==== Exercise material ====
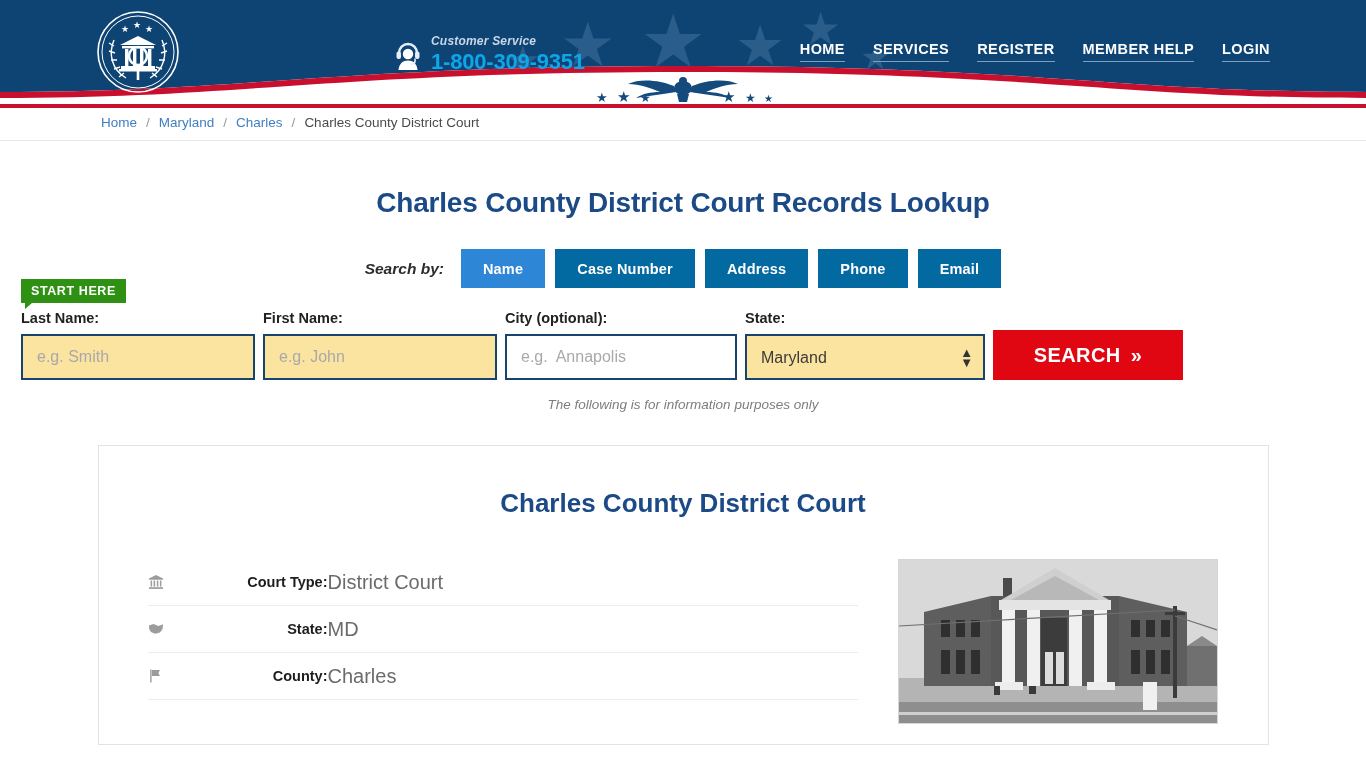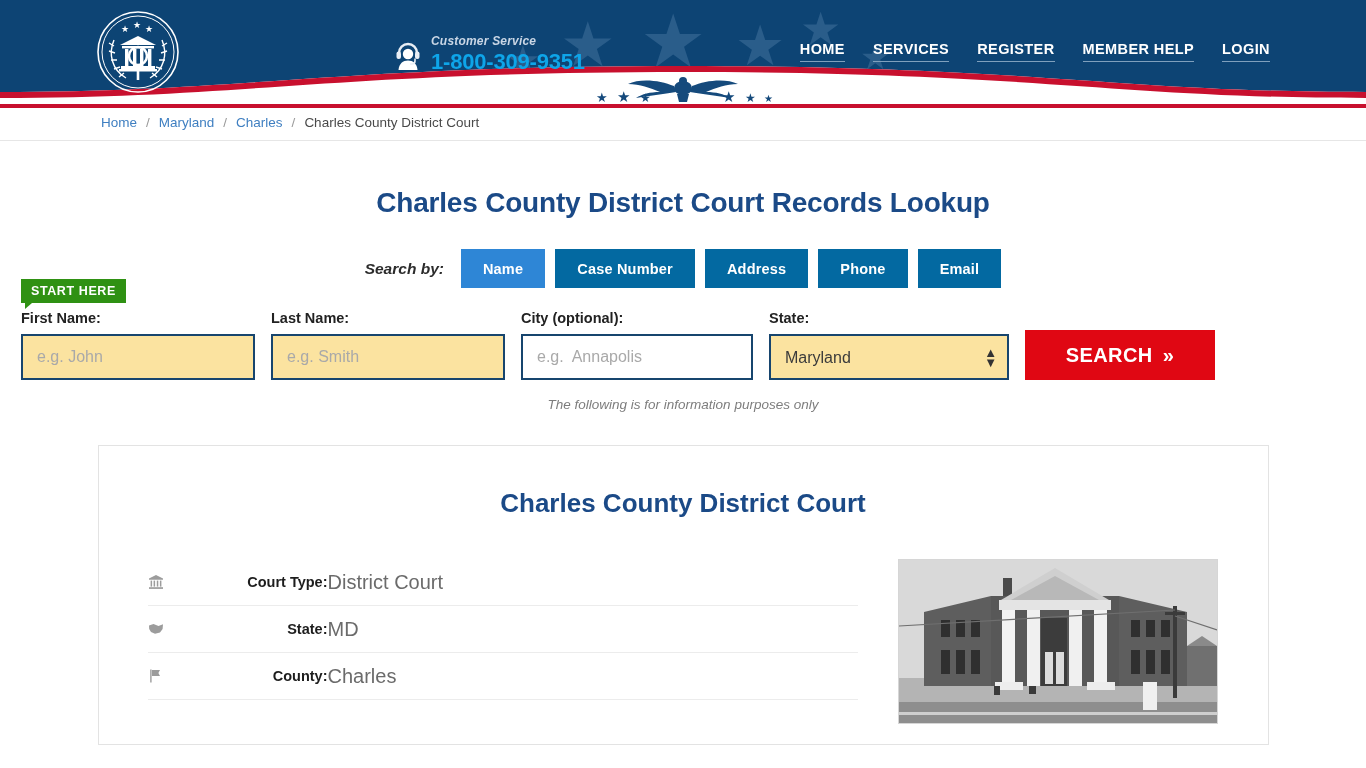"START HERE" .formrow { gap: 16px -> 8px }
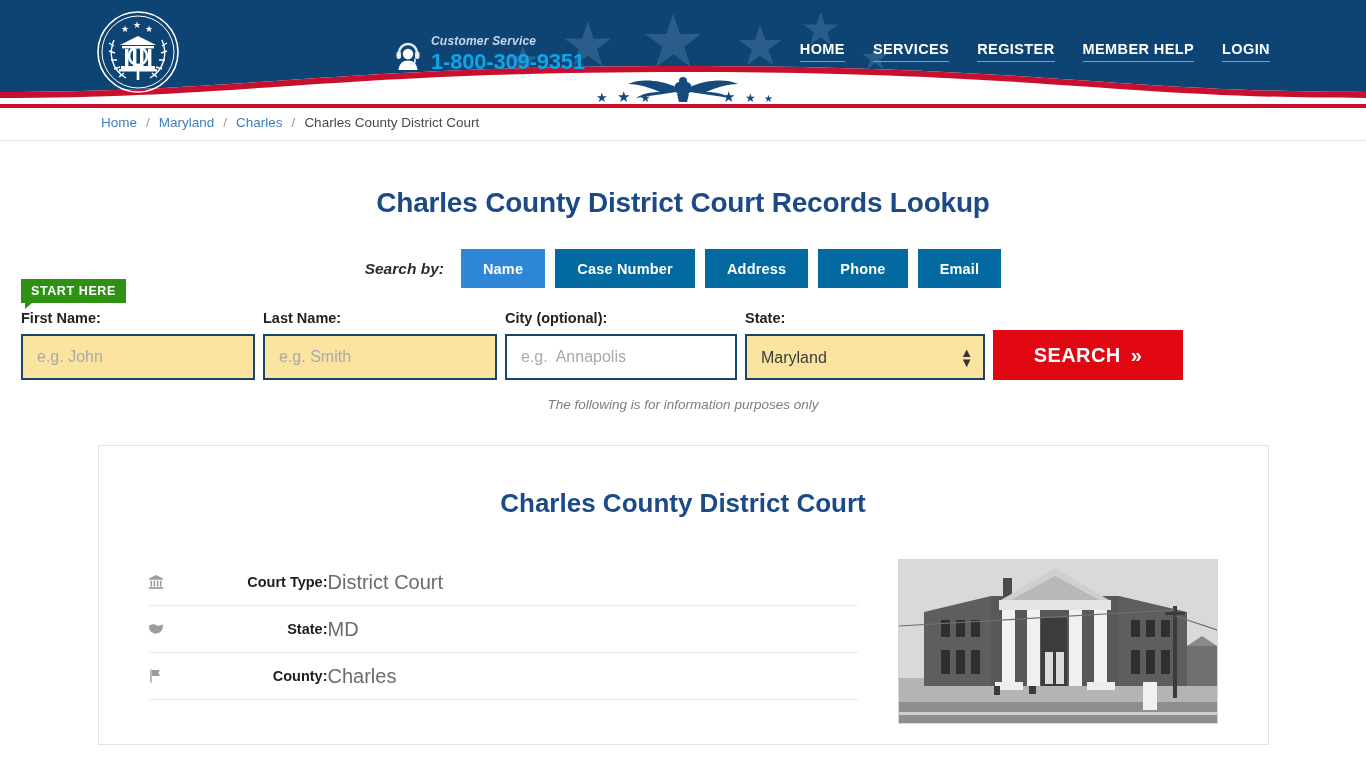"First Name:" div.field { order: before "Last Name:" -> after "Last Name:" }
====
==== Exercise material ====
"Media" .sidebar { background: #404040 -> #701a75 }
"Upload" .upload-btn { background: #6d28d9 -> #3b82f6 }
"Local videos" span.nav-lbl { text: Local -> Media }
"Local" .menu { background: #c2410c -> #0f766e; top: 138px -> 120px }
====
Description of the task:
Find the word "background" in the entries, then copy out every line that has it.

Answer to the exercise:
"Media" .sidebar { background: #404040 -> #701a75 }
"Upload" .upload-btn { background: #6d28d9 -> #3b82f6 }
"Local" .menu { background: #c2410c -> #0f766e; top: 138px -> 120px }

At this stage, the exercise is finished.